▶ _RECORDS SHOWN_

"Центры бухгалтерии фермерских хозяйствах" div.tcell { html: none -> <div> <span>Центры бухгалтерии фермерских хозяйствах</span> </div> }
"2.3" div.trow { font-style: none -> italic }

...

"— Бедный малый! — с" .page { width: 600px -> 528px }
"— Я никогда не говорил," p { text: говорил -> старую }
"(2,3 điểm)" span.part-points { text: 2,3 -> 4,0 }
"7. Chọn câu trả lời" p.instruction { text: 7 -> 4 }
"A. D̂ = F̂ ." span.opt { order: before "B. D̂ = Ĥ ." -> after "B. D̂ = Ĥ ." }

--

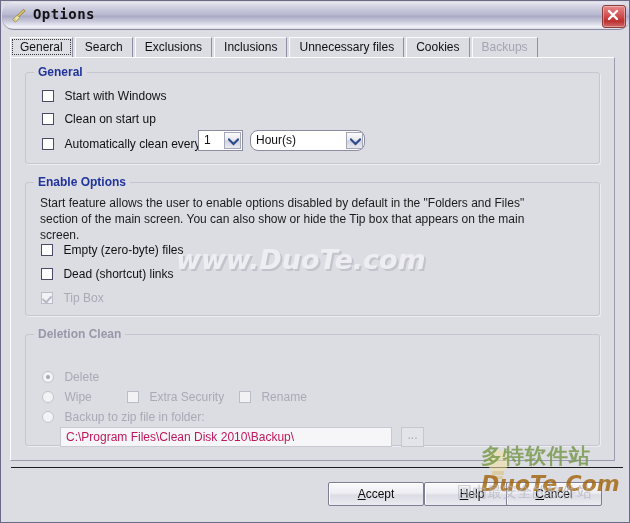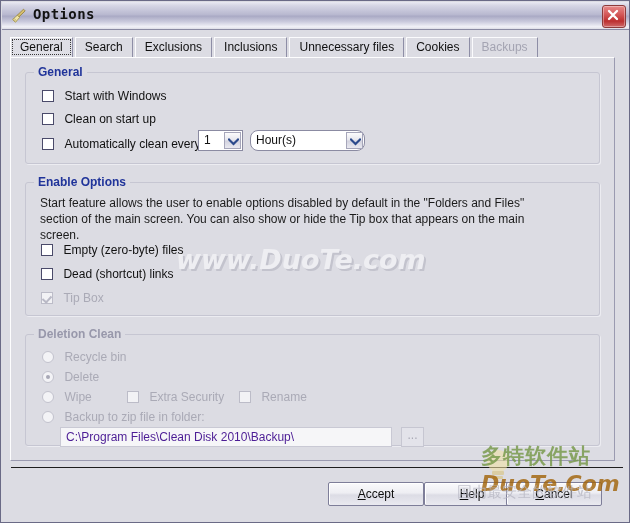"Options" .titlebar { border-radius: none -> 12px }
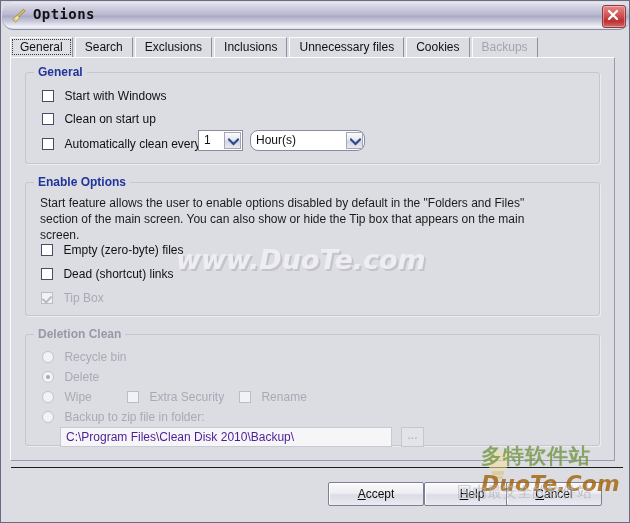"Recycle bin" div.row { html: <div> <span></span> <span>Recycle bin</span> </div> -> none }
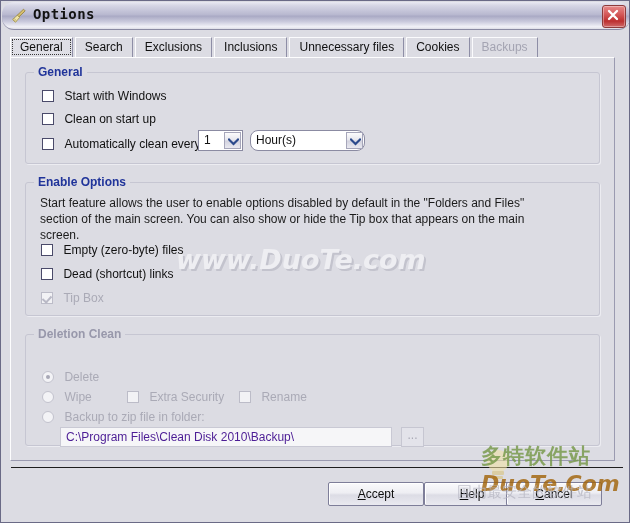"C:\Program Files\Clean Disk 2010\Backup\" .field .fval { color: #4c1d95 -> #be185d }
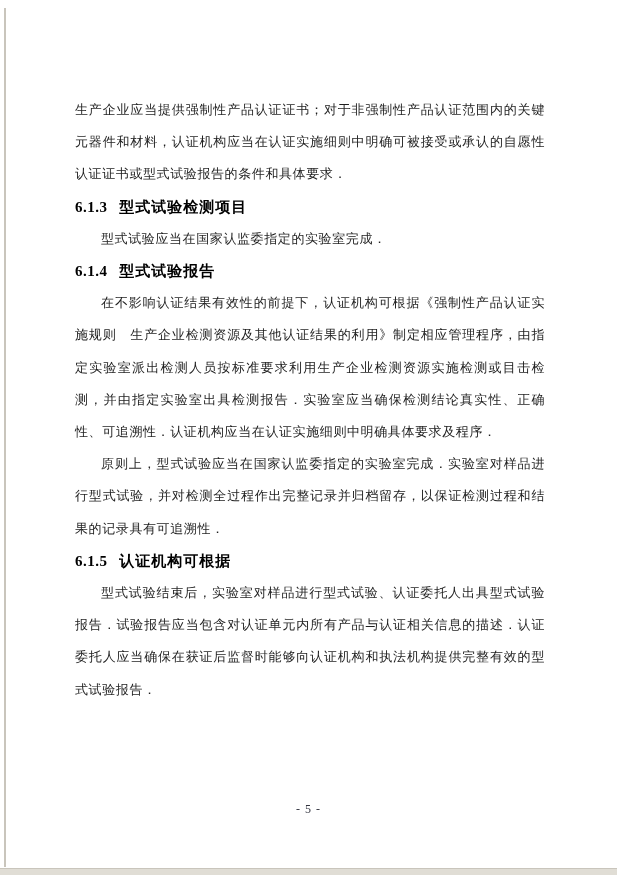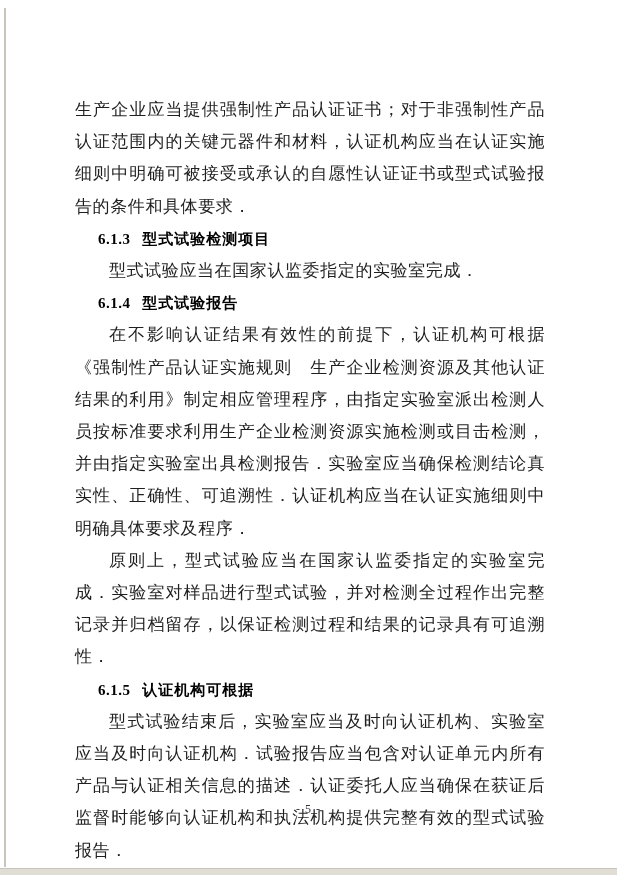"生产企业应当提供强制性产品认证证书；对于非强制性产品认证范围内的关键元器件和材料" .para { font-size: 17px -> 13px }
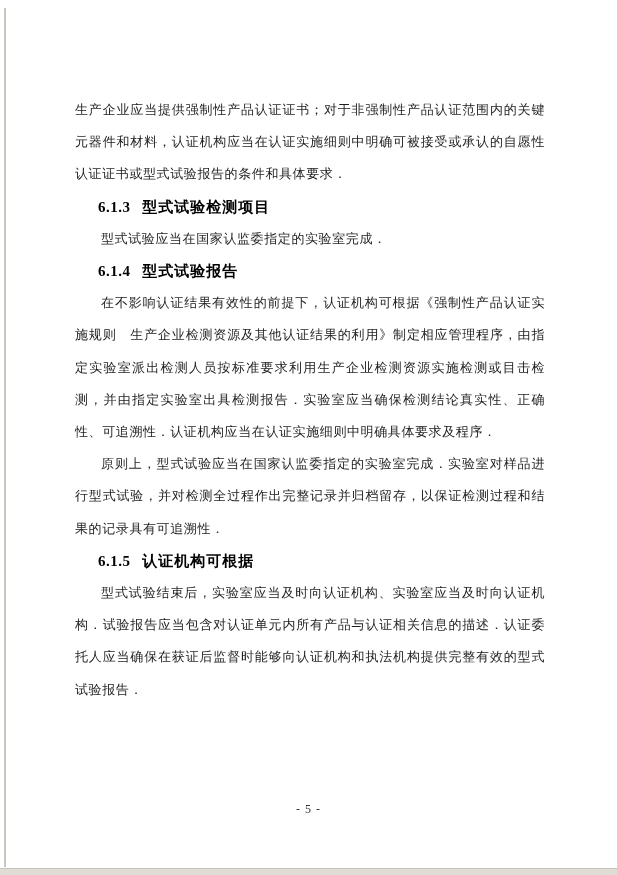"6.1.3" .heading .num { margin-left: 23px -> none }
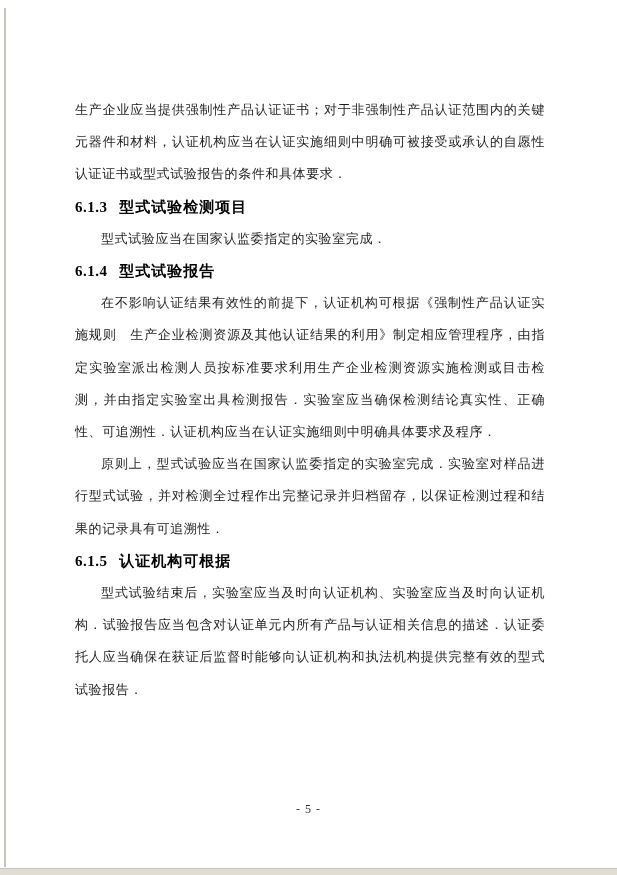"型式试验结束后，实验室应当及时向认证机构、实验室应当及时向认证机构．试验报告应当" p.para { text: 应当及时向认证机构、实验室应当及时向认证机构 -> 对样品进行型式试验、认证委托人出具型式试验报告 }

▶ _INSTRUCTIONS FOR THE TASK_
From the line that has "html: none ->" through the line that has "font-style: none ->", copy every line exactly as it appears above, and leave out all others.

▶ _SOLUTION FOR THIS TASK_
"Центры бухгалтерии фермерских хозяйствах" div.tcell { html: none -> <div> <span>Центры бухгалтерии фермерских хозяйствах</span> </div> }
"2.3" div.trow { font-style: none -> italic }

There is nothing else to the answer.